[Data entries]
★ ★ ★

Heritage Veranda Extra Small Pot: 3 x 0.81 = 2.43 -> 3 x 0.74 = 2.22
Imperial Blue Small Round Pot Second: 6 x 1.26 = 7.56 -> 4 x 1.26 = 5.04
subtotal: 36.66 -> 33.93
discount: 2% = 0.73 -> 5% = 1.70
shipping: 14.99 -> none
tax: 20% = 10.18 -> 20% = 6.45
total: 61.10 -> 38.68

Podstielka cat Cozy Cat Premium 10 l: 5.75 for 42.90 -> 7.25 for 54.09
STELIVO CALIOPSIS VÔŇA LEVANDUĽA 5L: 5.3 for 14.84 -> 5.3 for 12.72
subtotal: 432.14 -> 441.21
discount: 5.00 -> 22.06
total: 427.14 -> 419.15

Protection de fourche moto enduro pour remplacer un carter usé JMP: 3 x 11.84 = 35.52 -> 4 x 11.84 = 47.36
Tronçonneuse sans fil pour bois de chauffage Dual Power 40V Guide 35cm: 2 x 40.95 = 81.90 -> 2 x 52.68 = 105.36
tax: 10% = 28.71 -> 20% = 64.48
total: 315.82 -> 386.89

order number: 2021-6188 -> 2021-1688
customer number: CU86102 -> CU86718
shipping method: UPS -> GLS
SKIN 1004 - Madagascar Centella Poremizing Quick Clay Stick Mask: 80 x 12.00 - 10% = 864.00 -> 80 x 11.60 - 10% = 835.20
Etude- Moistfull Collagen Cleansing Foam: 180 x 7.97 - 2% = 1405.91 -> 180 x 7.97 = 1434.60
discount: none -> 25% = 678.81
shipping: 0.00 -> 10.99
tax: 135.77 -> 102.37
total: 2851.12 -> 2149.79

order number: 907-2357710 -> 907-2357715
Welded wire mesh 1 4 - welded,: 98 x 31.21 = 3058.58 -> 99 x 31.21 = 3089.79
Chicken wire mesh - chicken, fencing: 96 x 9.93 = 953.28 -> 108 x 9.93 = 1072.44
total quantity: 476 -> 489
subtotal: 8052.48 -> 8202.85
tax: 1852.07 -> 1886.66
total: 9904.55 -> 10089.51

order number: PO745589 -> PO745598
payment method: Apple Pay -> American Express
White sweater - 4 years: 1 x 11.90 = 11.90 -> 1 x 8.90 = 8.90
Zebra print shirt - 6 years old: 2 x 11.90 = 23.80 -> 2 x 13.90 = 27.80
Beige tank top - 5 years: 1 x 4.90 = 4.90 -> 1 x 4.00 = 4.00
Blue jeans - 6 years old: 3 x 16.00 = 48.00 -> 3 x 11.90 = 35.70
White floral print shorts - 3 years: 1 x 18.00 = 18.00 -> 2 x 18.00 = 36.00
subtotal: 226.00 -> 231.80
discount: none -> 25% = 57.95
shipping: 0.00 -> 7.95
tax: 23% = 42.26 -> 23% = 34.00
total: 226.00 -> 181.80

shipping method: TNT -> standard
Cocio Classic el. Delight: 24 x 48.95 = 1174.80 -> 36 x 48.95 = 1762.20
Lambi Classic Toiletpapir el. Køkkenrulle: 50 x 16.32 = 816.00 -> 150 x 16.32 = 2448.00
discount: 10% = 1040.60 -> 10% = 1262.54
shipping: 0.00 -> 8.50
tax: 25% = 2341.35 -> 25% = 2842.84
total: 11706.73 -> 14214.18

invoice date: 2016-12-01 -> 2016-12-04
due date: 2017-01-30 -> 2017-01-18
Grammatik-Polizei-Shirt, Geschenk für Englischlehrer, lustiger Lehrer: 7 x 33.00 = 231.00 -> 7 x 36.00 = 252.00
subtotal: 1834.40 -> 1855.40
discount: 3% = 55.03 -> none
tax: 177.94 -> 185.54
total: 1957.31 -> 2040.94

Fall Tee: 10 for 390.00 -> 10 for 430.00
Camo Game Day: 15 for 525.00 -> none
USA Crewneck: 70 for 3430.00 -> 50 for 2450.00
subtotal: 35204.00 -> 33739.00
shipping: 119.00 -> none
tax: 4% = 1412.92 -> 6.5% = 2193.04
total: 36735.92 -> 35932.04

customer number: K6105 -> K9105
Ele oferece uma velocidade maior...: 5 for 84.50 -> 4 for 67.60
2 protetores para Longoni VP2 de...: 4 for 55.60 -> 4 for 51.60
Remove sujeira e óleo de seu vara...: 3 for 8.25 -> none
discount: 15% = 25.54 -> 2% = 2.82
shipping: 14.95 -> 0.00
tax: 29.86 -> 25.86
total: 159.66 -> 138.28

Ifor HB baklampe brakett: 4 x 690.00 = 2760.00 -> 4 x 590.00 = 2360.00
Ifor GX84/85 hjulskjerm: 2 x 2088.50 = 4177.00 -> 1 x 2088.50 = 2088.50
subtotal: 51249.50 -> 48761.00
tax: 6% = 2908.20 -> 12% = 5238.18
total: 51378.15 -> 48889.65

★ ★ ★

- **WORK REQUIRED**
Look through the entries and find each line that has the string "customer". Copy those lines.

- **RESPONSE AREA**
customer number: CU86102 -> CU86718
customer number: K6105 -> K9105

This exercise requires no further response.